Your assignment: Please reproduce the line containing "<th>Hip(cm)</th>" and every line after it in the records below, exactly and with nothing else.

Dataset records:

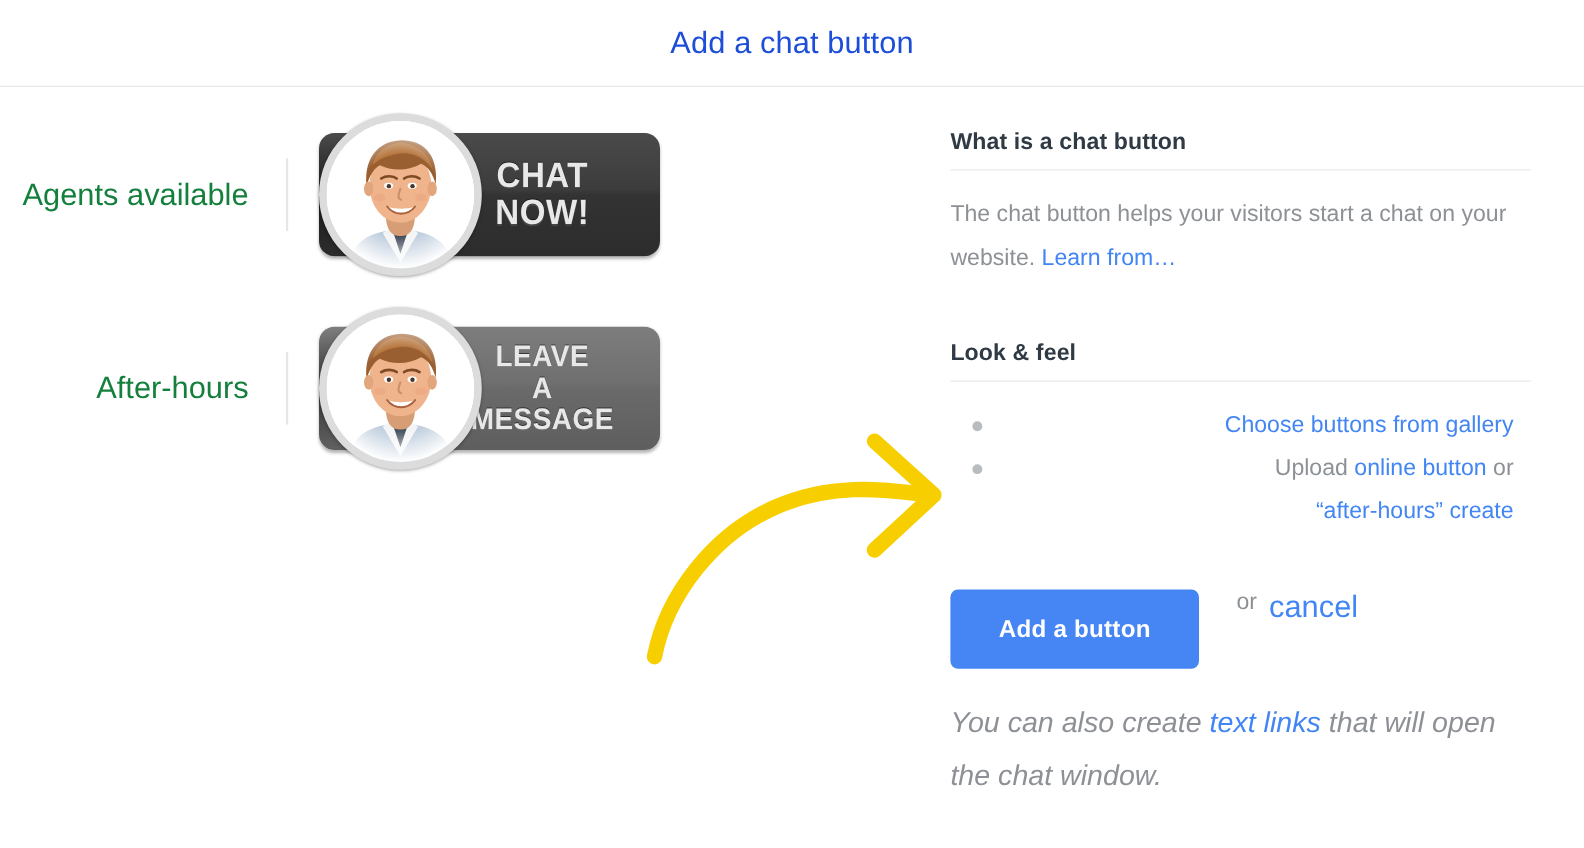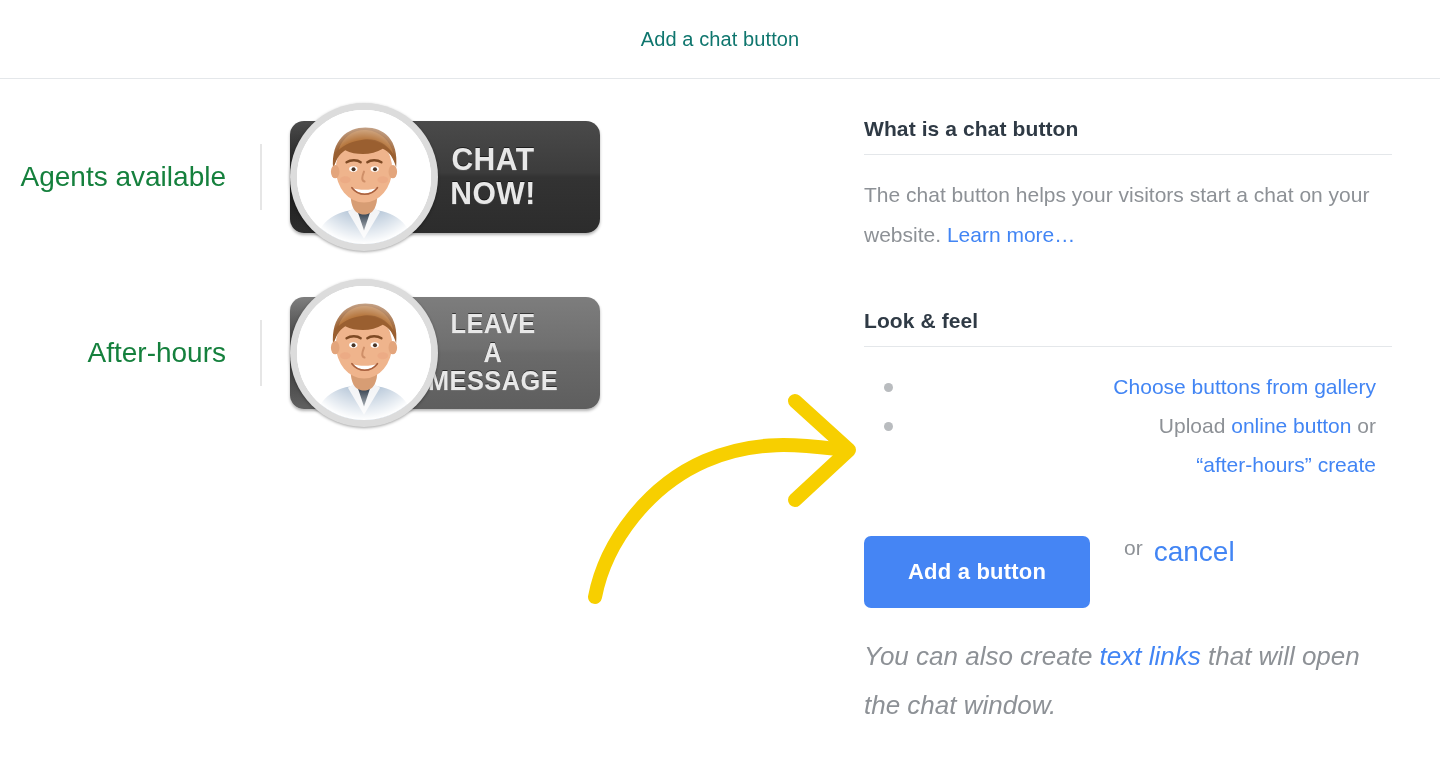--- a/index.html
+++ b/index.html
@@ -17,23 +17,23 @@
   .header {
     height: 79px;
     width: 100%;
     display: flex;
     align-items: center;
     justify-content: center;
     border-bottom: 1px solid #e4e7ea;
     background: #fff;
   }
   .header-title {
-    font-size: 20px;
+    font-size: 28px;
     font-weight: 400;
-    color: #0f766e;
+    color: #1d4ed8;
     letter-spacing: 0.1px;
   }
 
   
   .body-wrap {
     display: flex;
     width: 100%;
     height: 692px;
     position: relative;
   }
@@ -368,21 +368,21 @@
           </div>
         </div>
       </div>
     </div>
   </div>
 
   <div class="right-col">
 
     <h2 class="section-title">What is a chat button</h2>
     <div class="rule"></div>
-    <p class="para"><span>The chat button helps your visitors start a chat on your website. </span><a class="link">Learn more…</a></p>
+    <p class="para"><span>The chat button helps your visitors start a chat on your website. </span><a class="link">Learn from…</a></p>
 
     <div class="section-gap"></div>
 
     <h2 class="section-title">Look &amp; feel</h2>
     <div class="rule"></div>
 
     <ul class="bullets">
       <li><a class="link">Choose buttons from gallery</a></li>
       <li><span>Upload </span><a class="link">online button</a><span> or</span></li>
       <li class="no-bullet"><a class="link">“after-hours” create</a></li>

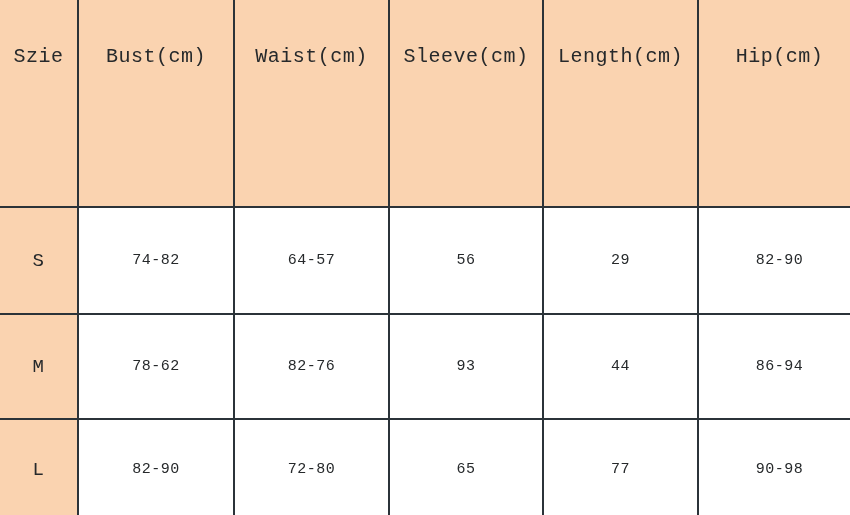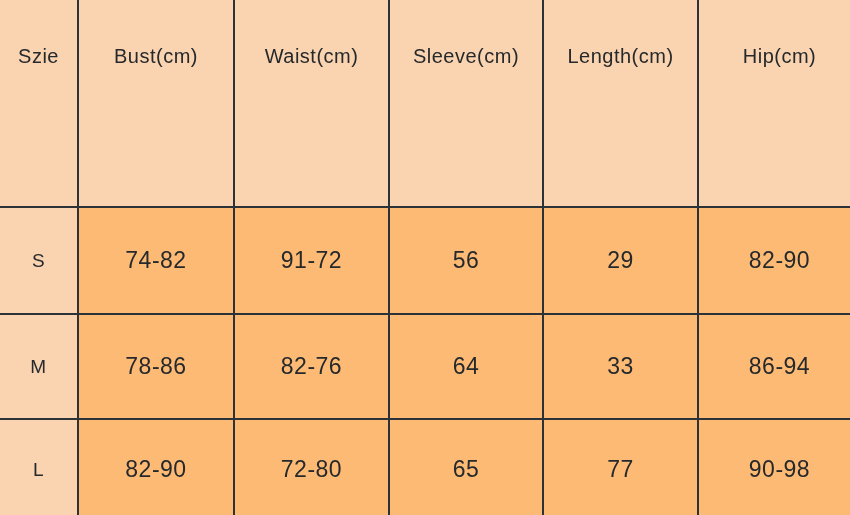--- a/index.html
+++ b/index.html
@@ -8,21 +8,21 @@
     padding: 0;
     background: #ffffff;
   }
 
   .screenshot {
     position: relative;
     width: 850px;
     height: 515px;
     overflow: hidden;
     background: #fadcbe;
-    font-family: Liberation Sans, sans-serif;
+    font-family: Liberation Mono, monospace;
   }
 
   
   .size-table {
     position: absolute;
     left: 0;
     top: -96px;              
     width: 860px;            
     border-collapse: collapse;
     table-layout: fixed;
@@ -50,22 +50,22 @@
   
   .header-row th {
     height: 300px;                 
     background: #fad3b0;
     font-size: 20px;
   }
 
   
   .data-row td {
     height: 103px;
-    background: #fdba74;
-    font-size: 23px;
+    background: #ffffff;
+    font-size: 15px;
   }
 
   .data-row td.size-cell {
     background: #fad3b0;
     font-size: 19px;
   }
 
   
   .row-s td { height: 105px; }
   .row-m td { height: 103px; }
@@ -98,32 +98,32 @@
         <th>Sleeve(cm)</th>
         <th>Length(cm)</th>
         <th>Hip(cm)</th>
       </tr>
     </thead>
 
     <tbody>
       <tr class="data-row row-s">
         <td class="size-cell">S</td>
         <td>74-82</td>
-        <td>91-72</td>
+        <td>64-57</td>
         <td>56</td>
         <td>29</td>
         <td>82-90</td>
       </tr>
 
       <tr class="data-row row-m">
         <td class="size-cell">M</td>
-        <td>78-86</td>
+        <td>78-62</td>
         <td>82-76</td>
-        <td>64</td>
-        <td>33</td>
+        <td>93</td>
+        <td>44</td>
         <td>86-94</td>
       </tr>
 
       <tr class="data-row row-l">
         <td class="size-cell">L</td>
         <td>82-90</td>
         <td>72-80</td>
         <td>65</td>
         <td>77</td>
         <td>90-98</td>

Completed task:
         <th>Hip(cm)</th>
       </tr>
     </thead>
 
     <tbody>
       <tr class="data-row row-s">
         <td class="size-cell">S</td>
         <td>74-82</td>
-        <td>91-72</td>
+        <td>64-57</td>
         <td>56</td>
         <td>29</td>
         <td>82-90</td>
       </tr>
 
       <tr class="data-row row-m">
         <td class="size-cell">M</td>
-        <td>78-86</td>
+        <td>78-62</td>
         <td>82-76</td>
-        <td>64</td>
-        <td>33</td>
+        <td>93</td>
+        <td>44</td>
         <td>86-94</td>
       </tr>
 
       <tr class="data-row row-l">
         <td class="size-cell">L</td>
         <td>82-90</td>
         <td>72-80</td>
         <td>65</td>
         <td>77</td>
         <td>90-98</td>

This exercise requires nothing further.